I am working on designing an experiment, where a system can receive 5 inputs [x1, x2, x3, x4, x5] and record target data associated with this "state". Given a new input state, the system will then transition from the old to the new state with a certain speed (these are constants) and record the target value along the path. Given the constraint in total time the system can run, what is the best subset of states that can be selected and the optimal trajectory to maximize the total diversity of data points generated?
The following are the variables we use:
x1 = np.arange(5, 37, 2)
x2 = np.arange(5, 53, 3)
x3 = np.arange(0, 3, 1)
x4 = np.arange(0, 4.3, 0.3)
x5 = np.arange(-3, 3.2, 0.2)
- There are a total of 357120 possible state combinations
- Total experiment time cannot exceed 20 minutes (or 1200 seconds)

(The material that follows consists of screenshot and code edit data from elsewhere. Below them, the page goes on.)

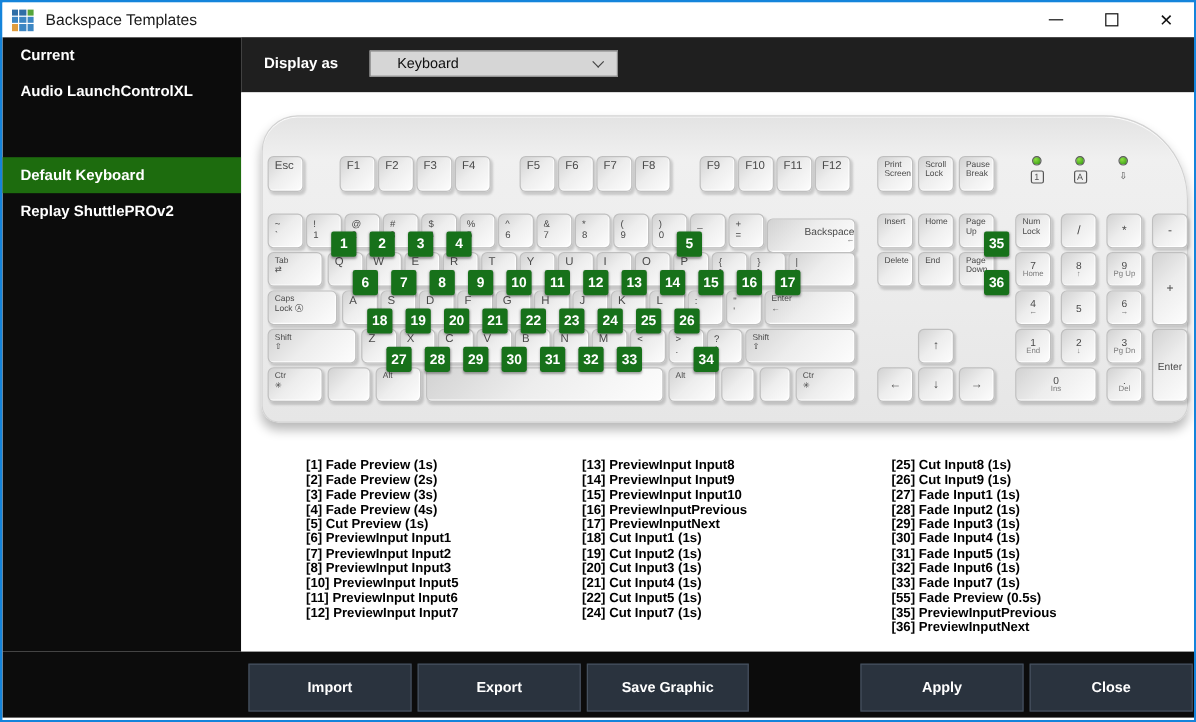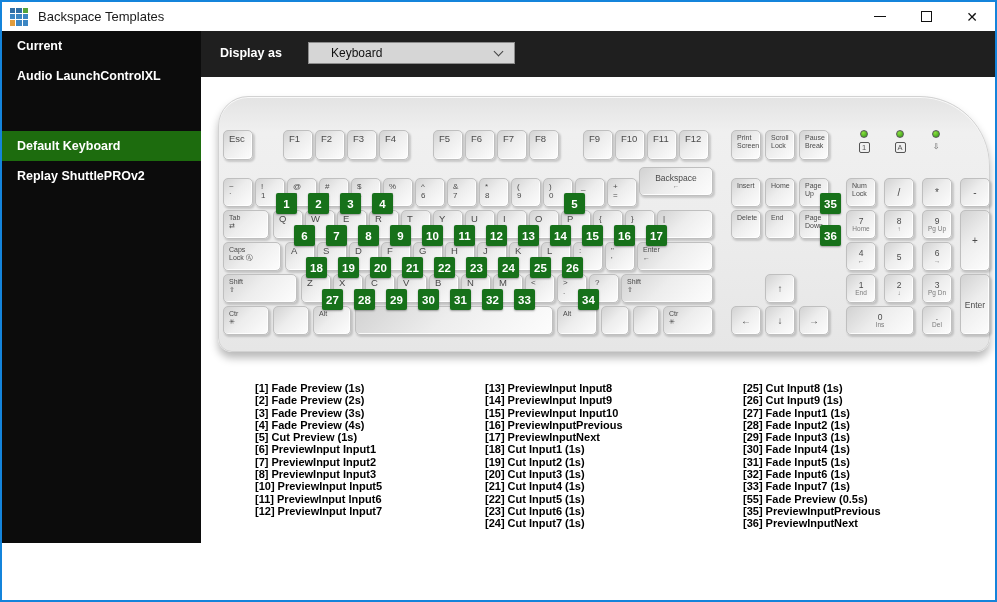--- a/index.html
+++ b/index.html
@@ -222,7 +222,7 @@
               <span class="klabel">+
 =</span>
             </div>
-            <div class="key center small" style="left: 420px; top: 70px; width: 74px; height: 29px;">
+            <div class="key center small" style="left: 420px; top: 85px; width: 74px; height: 29px; align-items: flex-end;">
               <span class="klabel">Backspace</span>
               <span class="sub">←</span>
             </div>

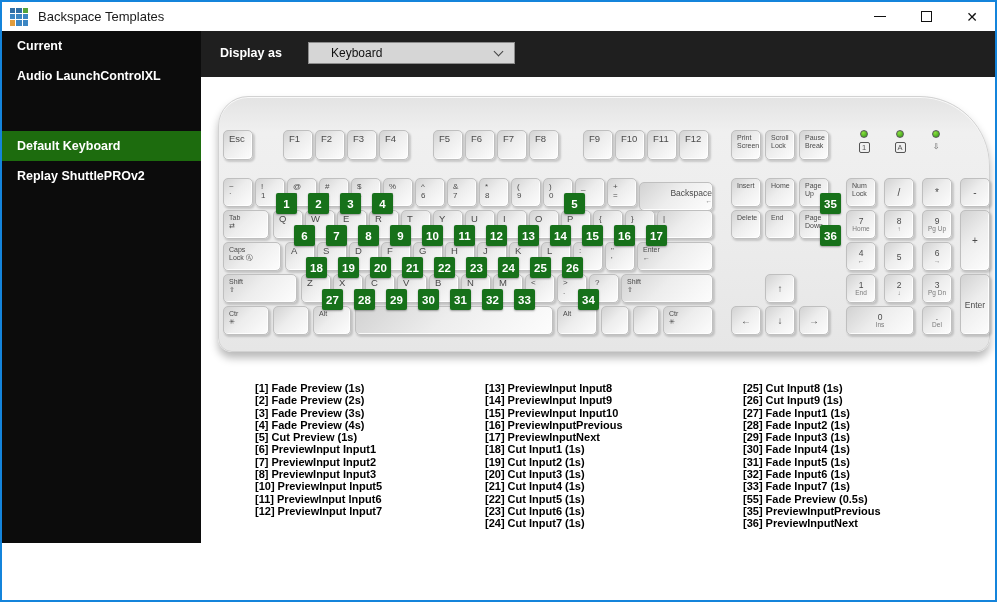--- a/index.html
+++ b/index.html
@@ -544,7 +544,6 @@
             <div class="sc-line">[20] Cut Input3 (1s)</div>
             <div class="sc-line">[21] Cut Input4 (1s)</div>
             <div class="sc-line">[22] Cut Input5 (1s)</div>
-            <div class="sc-line">[23] Cut Input6 (1s)</div>
             <div class="sc-line">[24] Cut Input7 (1s)</div>
           </div>
         <div class="sc-col c2">

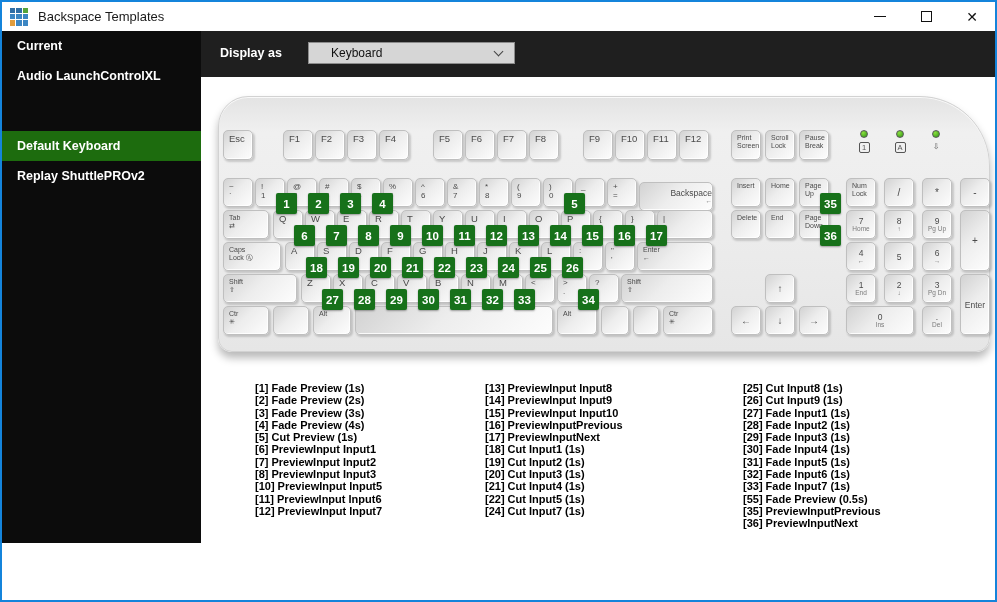--- a/index.html
+++ b/index.html
@@ -564,6 +564,13 @@
     </div>
   </div>
 
+  <div class="footer">
+    <div class="fbtn b-import">Import</div>
+    <div class="fbtn b-export">Export</div>
+    <div class="fbtn b-save">Save Graphic</div>
+    <div class="fbtn b-apply">Apply</div>
+    <div class="fbtn b-close">Close</div>
+  </div>
 
 </div>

- When a new state is reached, the system remains stationary for 5 seconds before beginning to move to a new state
- The following are the rates of change (per 1/10 of a second) for each variable:
x1_speed = 0.1
x2_speed = 0.1
x3_speed = 0.005
x4_speed = 0.13
x5_speed = 0.1
The best strategy I could come up with so far is to randomly initialize subset of states within the constraints of total time allowed, calculate total Euclidian distance between all points in the data and record the subset of states that maximizes that distance as measure of diversity of data points. However, inspecting some interactions in 2D plane still leaves chunks of space not mapped (per picture below).
Result of random state generation & optimization for Euclidian distance
I've looked into path optimization problems, but given the number of possible states * transitions to simulate all possible edges between all possible nodes seemed like wrong approach. Given that the points selected for experiment have to be optimized and are not pre-defined complicates things as well. If it is a diversity maximization LP problem with some constraints, how do you make it recursive to map out the whole path? Alternatively, was reading more about Reinforcement Learning approach.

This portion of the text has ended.